Mineral Engineering student Brandon Pease found himself with an unusual summer job. He was not only gaining knowledge in mineral engineering and blasting techniques, but he was also helping to preserve a New Mexico landmark.

The Kneeling Nun is a rock formation near Santa Rita, New Mexico, and also at the edge of an open pit copper mine owned by Chino Mines. Chino's problem was how to remove copper ore from the mine without damaging the Nun, which is a 90-foot tall pillar of volcanic tuff. The rock pillar was named for its resemblance to a nun kneeling at an altar and, according to legend, asking forgiveness for past sins.

Phelps Dodge called on experts at New Mexico Tech to help monitor the Kneeling Nun. Dr. Cathy Aimone-Martin, blasting vibration specialist and associate professor of mineral engineering, and Brandon Pease, a senior in mineral engineering, spent the summer doing work which will help protect the formation.

"The fundamental problem is in vibrational control of structures," explains Pease. "There's a lot of demand in the mining industry for people who understand how to control blasting vibrations, but there are not a lot of people studying the subject in universities. Working under Cathy I'm getting a great background in the subject."

There are many practical applications for this type of work. Pease says, "Another mineral engineering student, Fernando Rodriquez, is doing a similar study near Farmington, on controlling blasting vibrations in residences."

Preserving a landmark is only part of the challenge facing Pease and Aimone. In addition, a pair of endangered peregrine falcons are nesting on a rock ledge facing the Kneeling Nun. Regulations require that people must keep at least 1000 feet away during the nesting season.
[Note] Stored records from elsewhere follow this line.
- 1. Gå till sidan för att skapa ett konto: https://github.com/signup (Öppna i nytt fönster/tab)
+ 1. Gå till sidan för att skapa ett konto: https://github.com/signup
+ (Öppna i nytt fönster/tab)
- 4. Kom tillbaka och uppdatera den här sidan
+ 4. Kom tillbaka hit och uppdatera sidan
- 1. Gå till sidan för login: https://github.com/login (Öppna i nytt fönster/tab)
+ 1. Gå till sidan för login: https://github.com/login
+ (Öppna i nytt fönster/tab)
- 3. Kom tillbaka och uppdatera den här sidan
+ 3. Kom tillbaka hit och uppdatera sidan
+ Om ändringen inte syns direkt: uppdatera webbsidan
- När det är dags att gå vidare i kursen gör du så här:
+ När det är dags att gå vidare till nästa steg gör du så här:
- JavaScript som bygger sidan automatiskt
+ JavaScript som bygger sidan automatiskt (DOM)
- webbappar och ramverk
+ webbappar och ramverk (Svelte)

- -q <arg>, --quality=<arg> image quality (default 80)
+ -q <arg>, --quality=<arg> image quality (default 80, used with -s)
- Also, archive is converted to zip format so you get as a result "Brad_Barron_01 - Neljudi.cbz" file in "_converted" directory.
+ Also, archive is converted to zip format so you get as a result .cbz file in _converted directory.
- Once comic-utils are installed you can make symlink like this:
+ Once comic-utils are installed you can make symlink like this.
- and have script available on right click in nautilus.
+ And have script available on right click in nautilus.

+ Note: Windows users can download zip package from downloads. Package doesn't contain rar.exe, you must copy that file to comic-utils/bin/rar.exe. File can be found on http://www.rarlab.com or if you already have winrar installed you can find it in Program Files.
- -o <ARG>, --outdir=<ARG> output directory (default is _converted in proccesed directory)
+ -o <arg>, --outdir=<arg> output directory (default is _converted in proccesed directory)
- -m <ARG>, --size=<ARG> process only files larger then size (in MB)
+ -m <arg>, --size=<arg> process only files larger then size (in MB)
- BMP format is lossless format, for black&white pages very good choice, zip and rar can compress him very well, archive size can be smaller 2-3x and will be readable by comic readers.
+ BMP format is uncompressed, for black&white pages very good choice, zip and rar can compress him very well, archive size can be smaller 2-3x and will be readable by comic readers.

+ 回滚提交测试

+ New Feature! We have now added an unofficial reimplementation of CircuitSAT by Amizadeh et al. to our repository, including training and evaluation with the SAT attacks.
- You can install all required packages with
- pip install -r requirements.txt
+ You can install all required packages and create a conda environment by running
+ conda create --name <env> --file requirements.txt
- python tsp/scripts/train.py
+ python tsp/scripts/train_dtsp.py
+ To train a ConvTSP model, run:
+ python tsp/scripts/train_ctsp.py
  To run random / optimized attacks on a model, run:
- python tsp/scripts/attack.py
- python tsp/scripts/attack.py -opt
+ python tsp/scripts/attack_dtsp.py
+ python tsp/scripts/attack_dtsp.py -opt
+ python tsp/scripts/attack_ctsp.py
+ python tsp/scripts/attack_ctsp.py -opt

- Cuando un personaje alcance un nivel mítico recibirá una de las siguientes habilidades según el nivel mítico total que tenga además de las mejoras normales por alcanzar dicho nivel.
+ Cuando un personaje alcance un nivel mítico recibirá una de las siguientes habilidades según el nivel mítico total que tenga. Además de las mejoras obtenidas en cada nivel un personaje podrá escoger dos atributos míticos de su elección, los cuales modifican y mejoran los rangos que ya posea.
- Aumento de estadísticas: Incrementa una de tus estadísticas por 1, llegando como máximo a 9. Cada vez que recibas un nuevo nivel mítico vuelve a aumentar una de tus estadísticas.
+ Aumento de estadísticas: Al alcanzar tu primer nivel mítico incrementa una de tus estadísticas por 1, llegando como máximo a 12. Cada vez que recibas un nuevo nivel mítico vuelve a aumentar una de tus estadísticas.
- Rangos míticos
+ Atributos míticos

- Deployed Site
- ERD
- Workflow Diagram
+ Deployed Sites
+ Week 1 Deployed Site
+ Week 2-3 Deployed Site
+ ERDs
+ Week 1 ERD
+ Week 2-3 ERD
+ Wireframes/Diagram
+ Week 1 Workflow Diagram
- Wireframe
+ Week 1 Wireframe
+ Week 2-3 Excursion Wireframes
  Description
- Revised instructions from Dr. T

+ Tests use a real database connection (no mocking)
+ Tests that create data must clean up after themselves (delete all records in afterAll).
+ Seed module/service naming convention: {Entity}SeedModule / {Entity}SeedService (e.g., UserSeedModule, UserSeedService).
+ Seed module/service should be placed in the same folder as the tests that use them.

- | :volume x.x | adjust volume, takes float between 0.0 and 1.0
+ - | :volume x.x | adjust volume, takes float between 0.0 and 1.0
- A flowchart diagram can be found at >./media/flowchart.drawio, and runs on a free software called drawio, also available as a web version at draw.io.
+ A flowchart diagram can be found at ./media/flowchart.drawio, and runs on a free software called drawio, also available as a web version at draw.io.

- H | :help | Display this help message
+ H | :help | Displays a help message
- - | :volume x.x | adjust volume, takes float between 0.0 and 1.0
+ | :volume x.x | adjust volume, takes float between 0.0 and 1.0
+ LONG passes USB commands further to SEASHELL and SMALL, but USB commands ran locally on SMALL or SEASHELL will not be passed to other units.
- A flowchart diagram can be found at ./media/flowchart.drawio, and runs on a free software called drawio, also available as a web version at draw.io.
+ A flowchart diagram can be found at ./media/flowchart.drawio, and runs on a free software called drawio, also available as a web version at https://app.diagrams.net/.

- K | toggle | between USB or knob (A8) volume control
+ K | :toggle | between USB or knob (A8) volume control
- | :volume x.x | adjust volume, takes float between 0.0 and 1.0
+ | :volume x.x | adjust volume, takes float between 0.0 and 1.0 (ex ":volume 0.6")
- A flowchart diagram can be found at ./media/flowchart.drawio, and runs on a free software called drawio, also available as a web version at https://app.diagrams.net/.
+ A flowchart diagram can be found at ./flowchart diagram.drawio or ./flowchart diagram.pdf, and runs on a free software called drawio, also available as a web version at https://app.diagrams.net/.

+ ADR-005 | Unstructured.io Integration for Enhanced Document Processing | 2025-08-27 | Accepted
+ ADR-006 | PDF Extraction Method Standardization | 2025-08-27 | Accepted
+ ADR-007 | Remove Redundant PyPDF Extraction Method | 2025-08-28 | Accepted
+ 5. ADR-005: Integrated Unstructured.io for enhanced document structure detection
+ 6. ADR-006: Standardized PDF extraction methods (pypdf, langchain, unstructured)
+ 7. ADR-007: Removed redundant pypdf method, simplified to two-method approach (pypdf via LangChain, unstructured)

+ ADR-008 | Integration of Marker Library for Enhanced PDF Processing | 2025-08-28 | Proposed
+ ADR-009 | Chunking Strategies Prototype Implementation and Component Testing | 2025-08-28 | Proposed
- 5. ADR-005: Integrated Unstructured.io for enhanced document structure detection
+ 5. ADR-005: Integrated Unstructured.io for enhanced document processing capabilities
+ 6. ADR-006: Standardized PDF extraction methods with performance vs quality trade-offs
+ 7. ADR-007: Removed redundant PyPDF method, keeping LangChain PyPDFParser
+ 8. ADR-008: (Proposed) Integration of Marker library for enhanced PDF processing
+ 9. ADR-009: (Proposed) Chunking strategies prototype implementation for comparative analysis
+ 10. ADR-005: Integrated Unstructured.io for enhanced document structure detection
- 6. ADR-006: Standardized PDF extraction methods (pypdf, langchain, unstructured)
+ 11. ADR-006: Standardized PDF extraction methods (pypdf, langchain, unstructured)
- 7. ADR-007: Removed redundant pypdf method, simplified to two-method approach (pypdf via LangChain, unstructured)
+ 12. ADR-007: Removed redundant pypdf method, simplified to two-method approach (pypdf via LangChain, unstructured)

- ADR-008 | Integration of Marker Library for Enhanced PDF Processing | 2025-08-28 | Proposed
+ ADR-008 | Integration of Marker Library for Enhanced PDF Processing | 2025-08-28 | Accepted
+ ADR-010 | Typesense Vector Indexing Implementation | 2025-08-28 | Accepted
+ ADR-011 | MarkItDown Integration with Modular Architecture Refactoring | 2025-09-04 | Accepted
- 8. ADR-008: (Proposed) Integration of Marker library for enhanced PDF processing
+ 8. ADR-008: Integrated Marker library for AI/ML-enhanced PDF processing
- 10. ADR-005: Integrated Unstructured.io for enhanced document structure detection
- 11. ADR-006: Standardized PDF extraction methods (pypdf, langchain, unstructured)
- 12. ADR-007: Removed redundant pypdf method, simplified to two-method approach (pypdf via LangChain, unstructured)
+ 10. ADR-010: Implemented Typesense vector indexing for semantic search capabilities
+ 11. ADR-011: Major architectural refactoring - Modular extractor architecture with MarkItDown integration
Before the nesting season started, experienced rock climbers scaled the Kneeling Nun to place vibration sensors on top. A cable leads to the seismograph recording unit 1000 feet away so researchers can download rock motion information as the pinnacle resonates from nearby blasting. There are also sensors, each with its own seismograph, at the base of the Nun and at a nearby wall of the mine.

Pease explains, "Before this project, the mining company had one recording machine which had to be switched every two weeks between sensors at the top and base of the Nun. We couldn't get data for the top and bottom of the rock pinnacle simultaneously from the same blast. We redesigned the data collection system to obtain vibration data for the base and top over the same blasting time period. In this manner, we can provide better analysis to monitor the stability of the Nun during future mining operations."

Pease's summer job, which included setting up the data base for the data to be collected, will continue into the fall. He'll be back on the Tech campus, analyzing the data. He says, "The plan is for this project to continue for about 5 years. Phelps Dodge will have to monitor the Nun's stability on a continuous basis."

Pease adds that, depending on what the study shows, Phelps Dodge has several possible actions they could take to protect the Kneeling Nun as mining progresses closer to the pinnacle. For instance, they could make changes in their blasting design, modifying the timing of each charge or the direction of blasthole initiation. He says, "There are plenty of things a blaster can do to reduce vibrations, and we hope to be able to give them the data to base their decisions on."

Pease concludes, "Tech mineral engineering students who want challenging summer jobs are always able to find them. It looks great on your resume when you graduate."